Fixes: e16163b6e2b7 ("mptcp: refactor shutdown and close")
Cc: stable@vger.kernel.org
Signed-off-by: Paolo Abeni <pabeni@redhat.com>
Reviewed-by: Matthieu Baerts <matthieu.baerts@tessares.net>
Signed-off-by: Matthieu Baerts <matthieu.baerts@tessares.net>
Signed-off-by: David S. Miller <davem@davemloft.net>
---
 net/mptcp/protocol.c | 9 +++++++++
 1 file changed, 9 insertions(+)

diff --git a/net/mptcp/protocol.c b/net/mptcp/protocol.c
index 8cd6cc67c2c5..bc6c1f62a690 100644
--- a/net/mptcp/protocol.c
+++ b/net/mptcp/protocol.c
@@ -2897,6 +2897,7 @@ bool __mptcp_close(struct sock *sk, long timeout)
 	struct mptcp_subflow_context *subflow;
 	struct mptcp_sock *msk = mptcp_sk(sk);
 	bool do_cancel_work = false;
+	int subflows_alive = 0;
 
 	sk->sk_shutdown = SHUTDOWN_MASK;
 
@@ -2922,6 +2923,8 @@ bool __mptcp_close(struct sock *sk, long timeout)
 		struct sock *ssk = mptcp_subflow_tcp_sock(subflow);
 		bool slow = lock_sock_fast_nested(ssk);
 
+		subflows_alive += ssk->sk_state != TCP_CLOSE;
+
 		/* since the close timeout takes precedence on the fail one,
 		 * cancel the latter
 		 */
@@ -2937,6 +2940,12 @@ bool __mptcp_close(struct sock *sk, long timeout)
 	}
 	sock_orphan(sk);
 
+	/* all the subflows are closed, only timeout can change the msk
+	 * state, let's not keep resources busy for no reasons
+	 */
+	if (subflows_alive == 0)
+		inet_sk_state_store(sk, TCP_CLOSE);
+
 	sock_hold(sk);
 	pr_debug("msk=%p state=%d", sk, sk->sk_state);
 	if (msk->token)

From 21e43569685de4ad773fb060c11a15f3fd5e7ac4 Mon Sep 17 00:00:00 2001
From: Paolo Abeni <pabeni@redhat.com>
Date: Tue, 7 Feb 2023 14:04:14 +0100
Subject: [PATCH 2/6] mptcp: fix locking for setsockopt corner-case

We need to call the __mptcp_nmpc_socket(), and later subflow socket
access under the msk socket lock, or e.g. a racing connect() could
change the socket status under the hood, with unexpected results.

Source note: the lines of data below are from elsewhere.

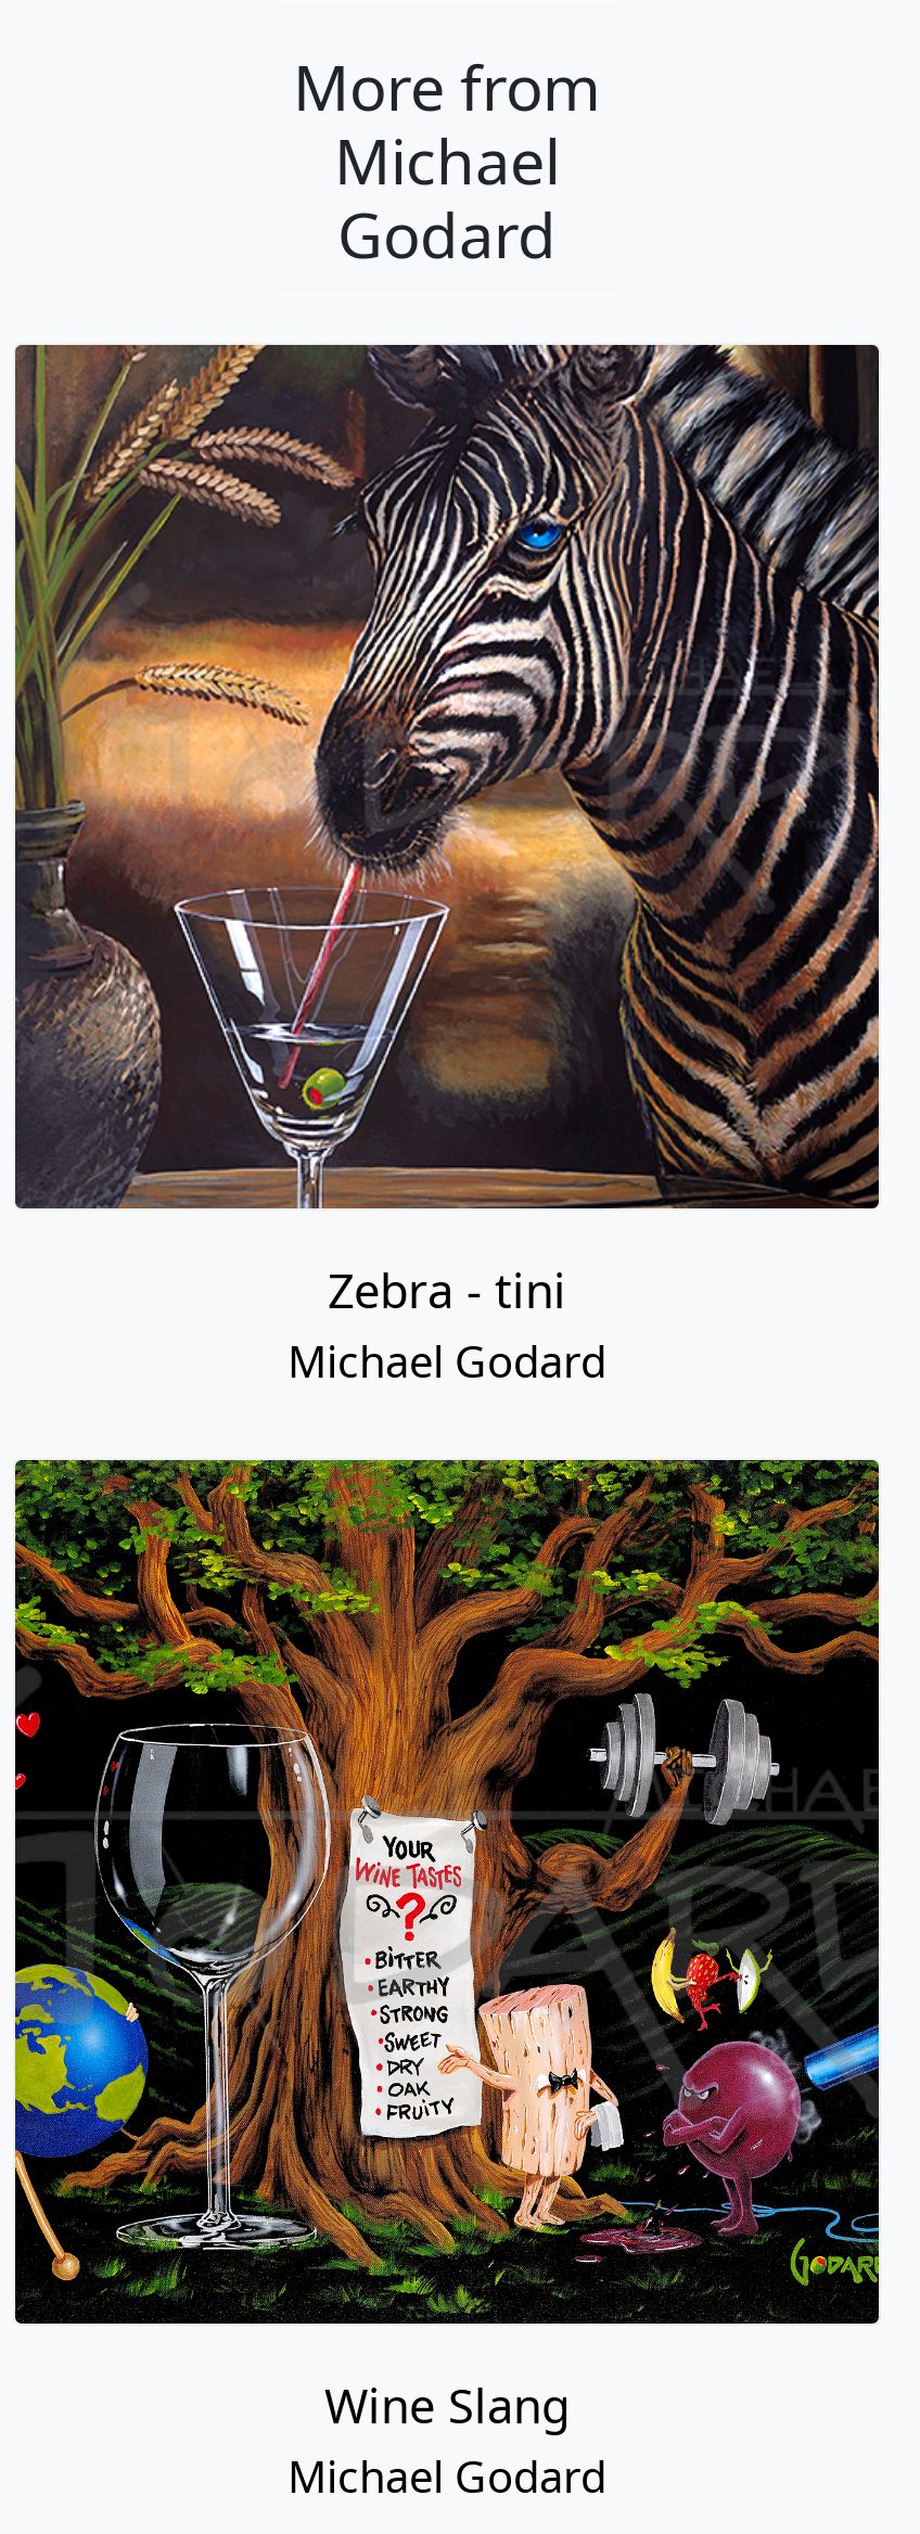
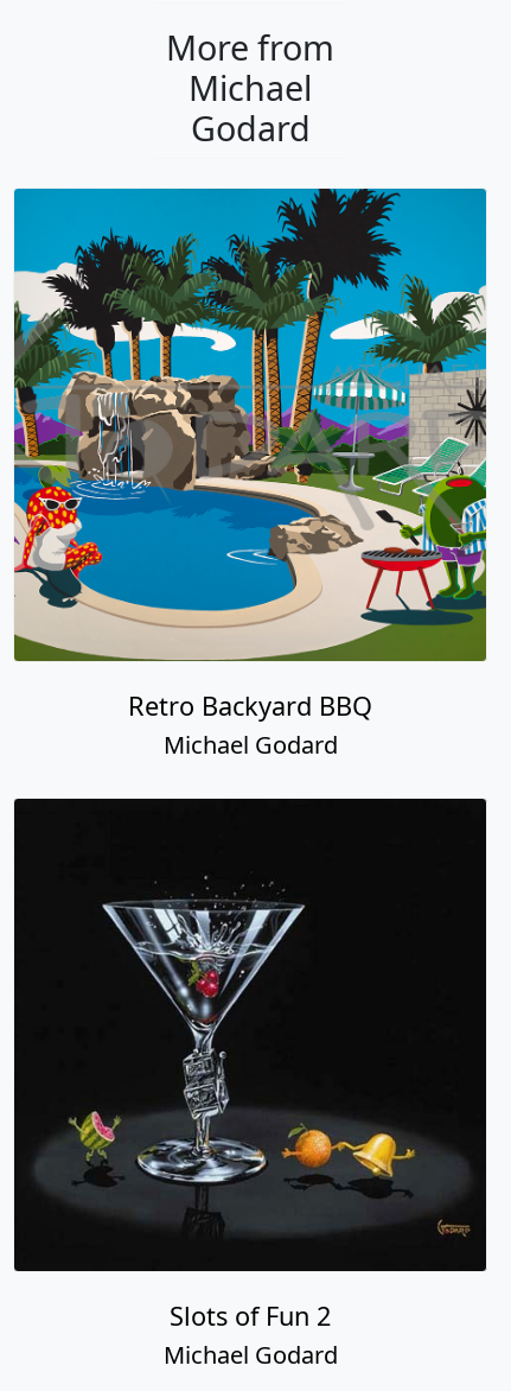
[13,343,881,1321] [image] | Zebra - tini -> [13,188,487,723] [image] | Retro Backyard BBQ
[13,1458,881,2436] [image] | Wine Slang -> [13,798,487,1333] [image] | Slots of Fun 2

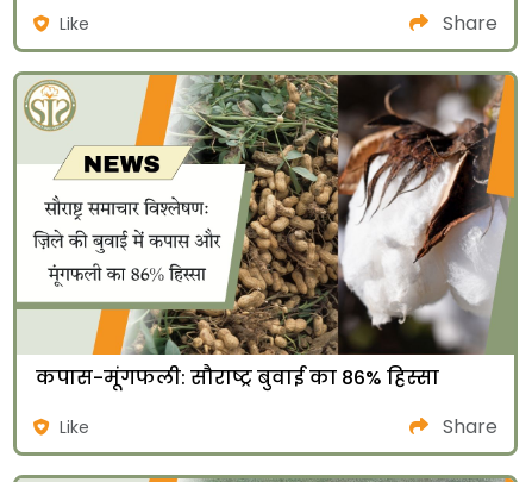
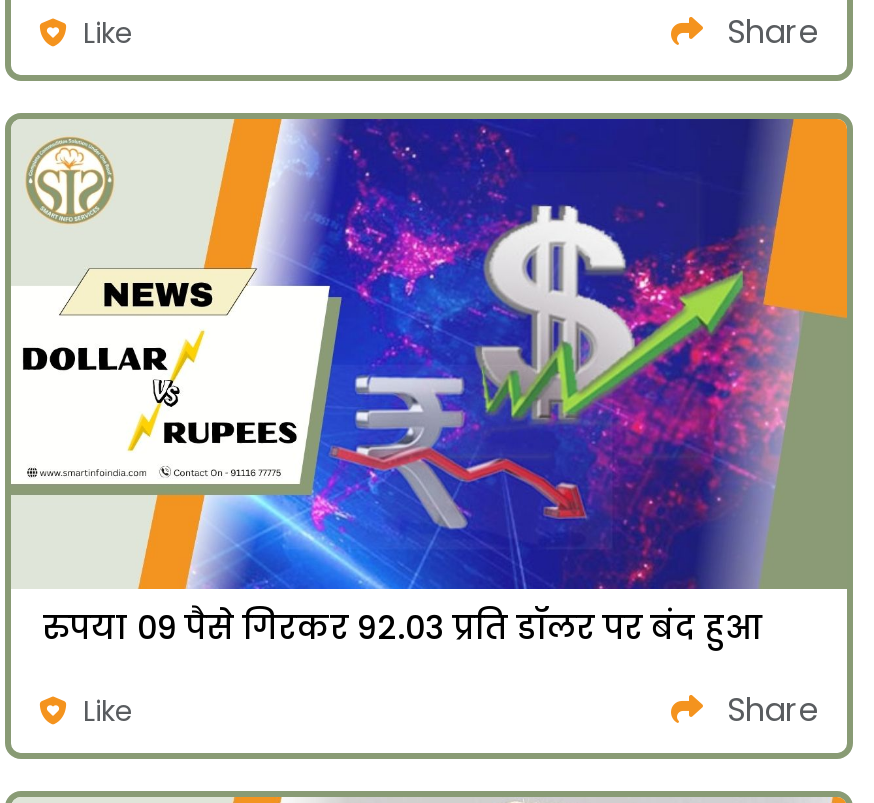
[15,74,514,392] [image] | कपास-मूंगफली: सौराष्ट्र बुवाई का 86% हिस्सा -> [11,117,845,652] [image] | रुपया 09 पैसे गिरकर 92.03 प्रति डॉलर पर बंद हुआ

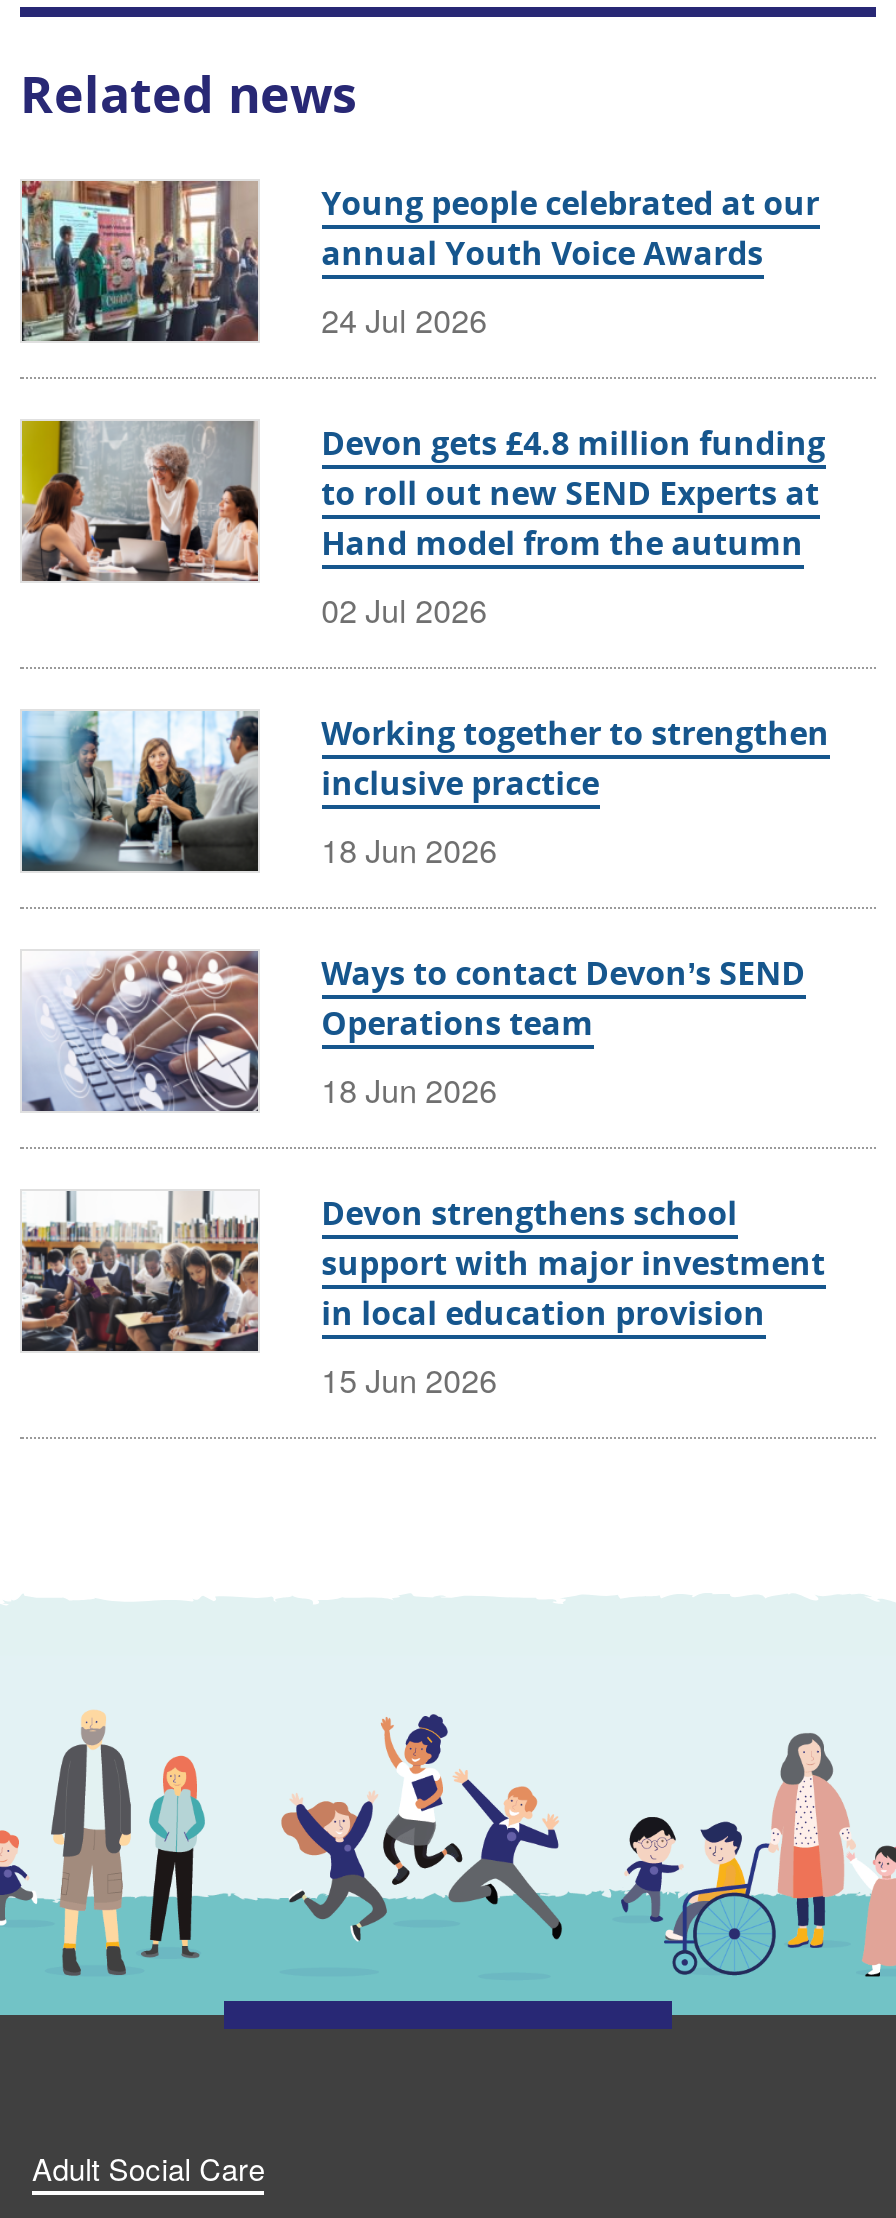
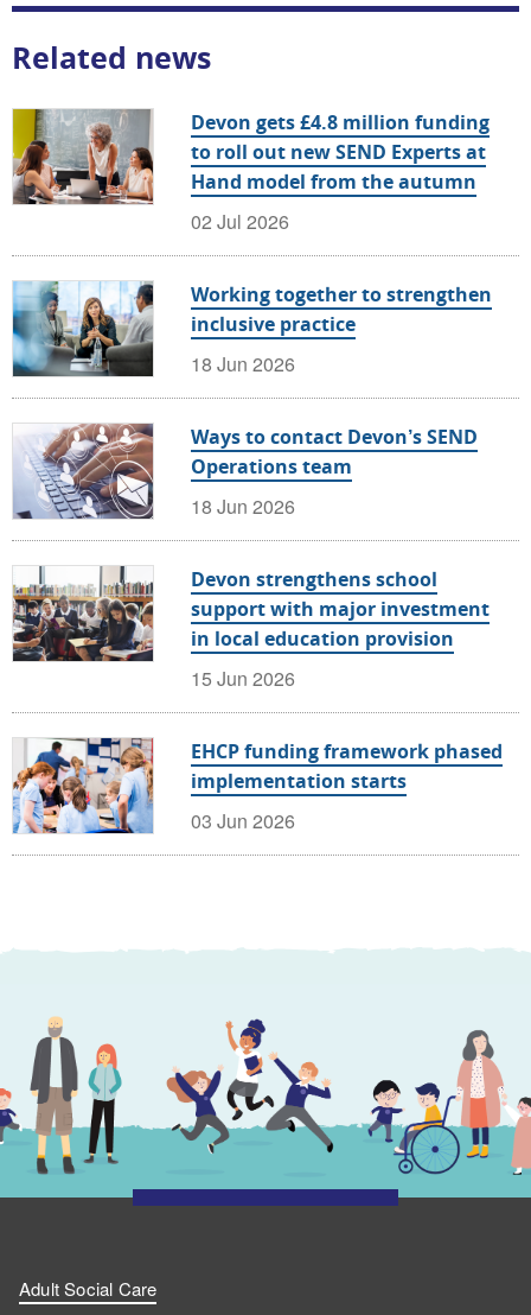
[20,179,819,344] [image] | Young people celebrated at our | annual Youth Voice Awards | 24 Jul 2026 -> none
moved [18,417,829,1404] -> [11,107,492,693]: [image] | Devon gets £4.8 million funding | to roll out new SEND Experts at | ... | in local education provision | 15 Jun 2026
none -> [12,737,502,835] [image] | EHCP funding framework phased | implementation starts | 03 Jun 2026

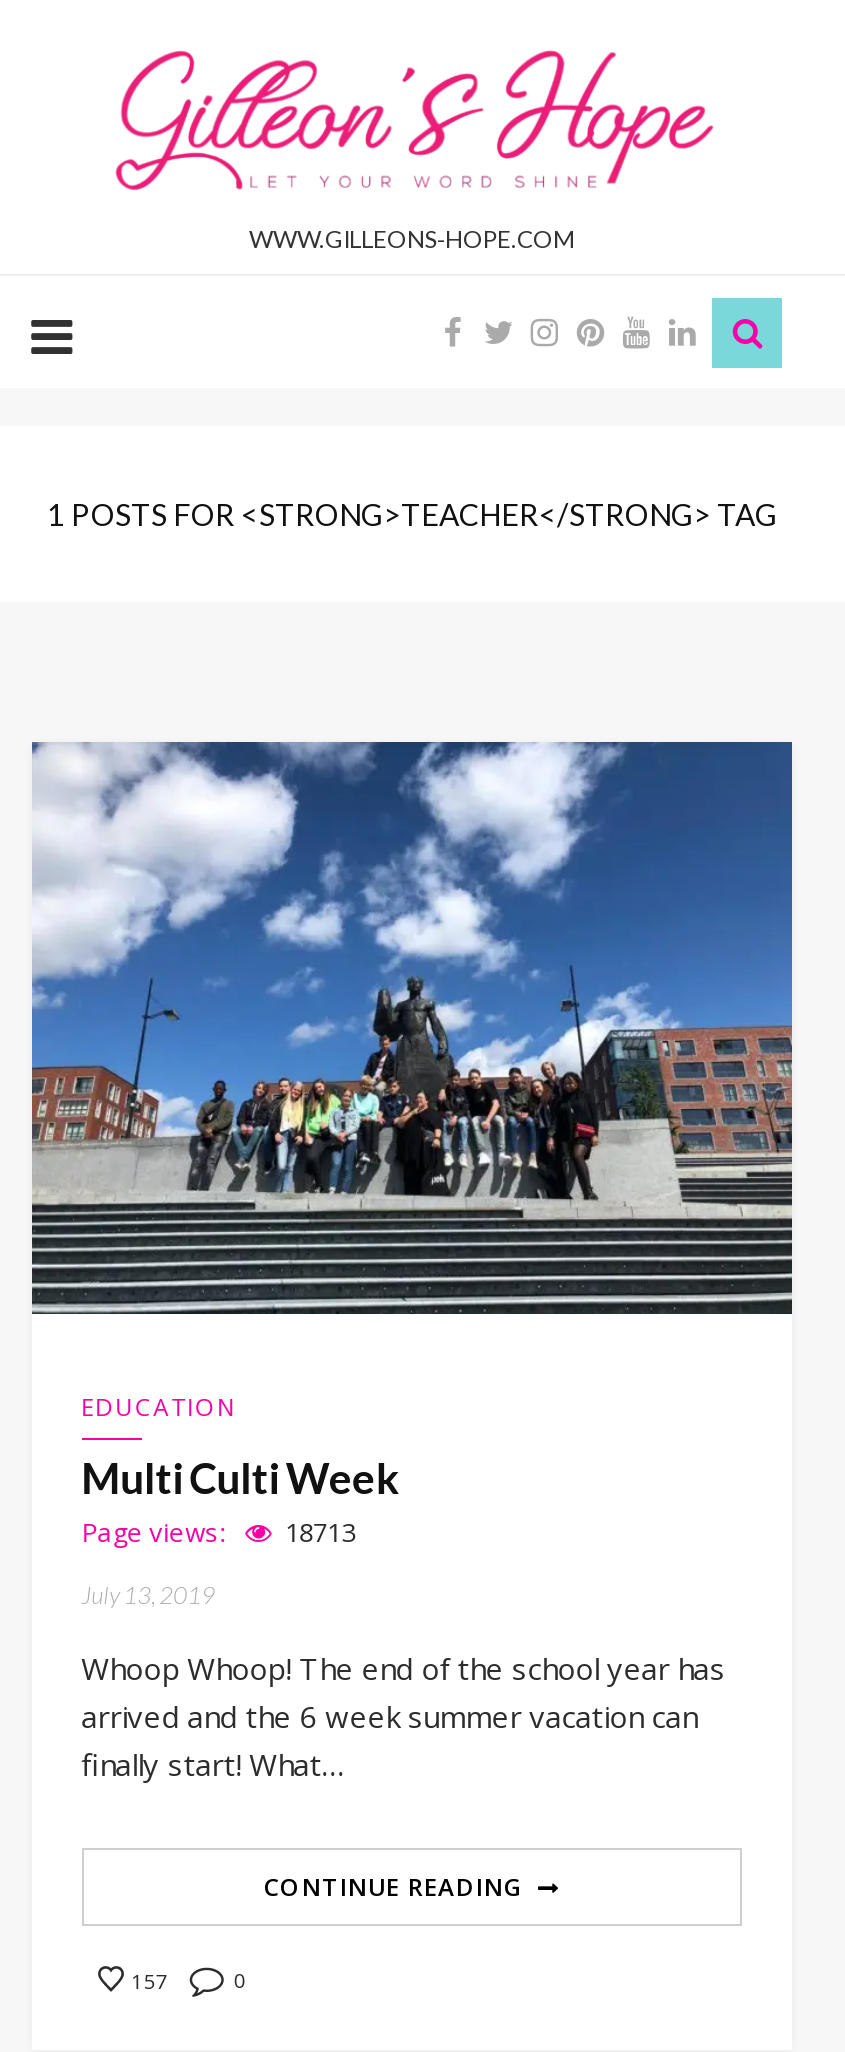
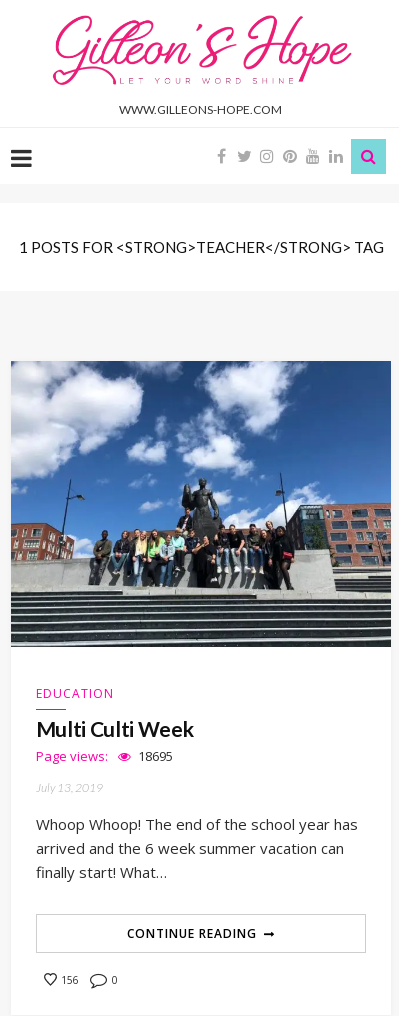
[81,1513,355,1549] Page views: 18713 -> [36,746,173,764] Page views: 18695
[132,1966,168,1994] 157 -> [61,973,79,987] 156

Fixes: 54635bd04701 ("mptcp: add TCP_FASTOPEN_CONNECT socket option")
Cc: stable@vger.kernel.org
Signed-off-by: Paolo Abeni <pabeni@redhat.com>
Reviewed-by: Matthieu Baerts <matthieu.baerts@tessares.net>
Signed-off-by: Matthieu Baerts <matthieu.baerts@tessares.net>
Signed-off-by: David S. Miller <davem@davemloft.net>
---
 net/mptcp/sockopt.c | 11 +++++++++--
 1 file changed, 9 insertions(+), 2 deletions(-)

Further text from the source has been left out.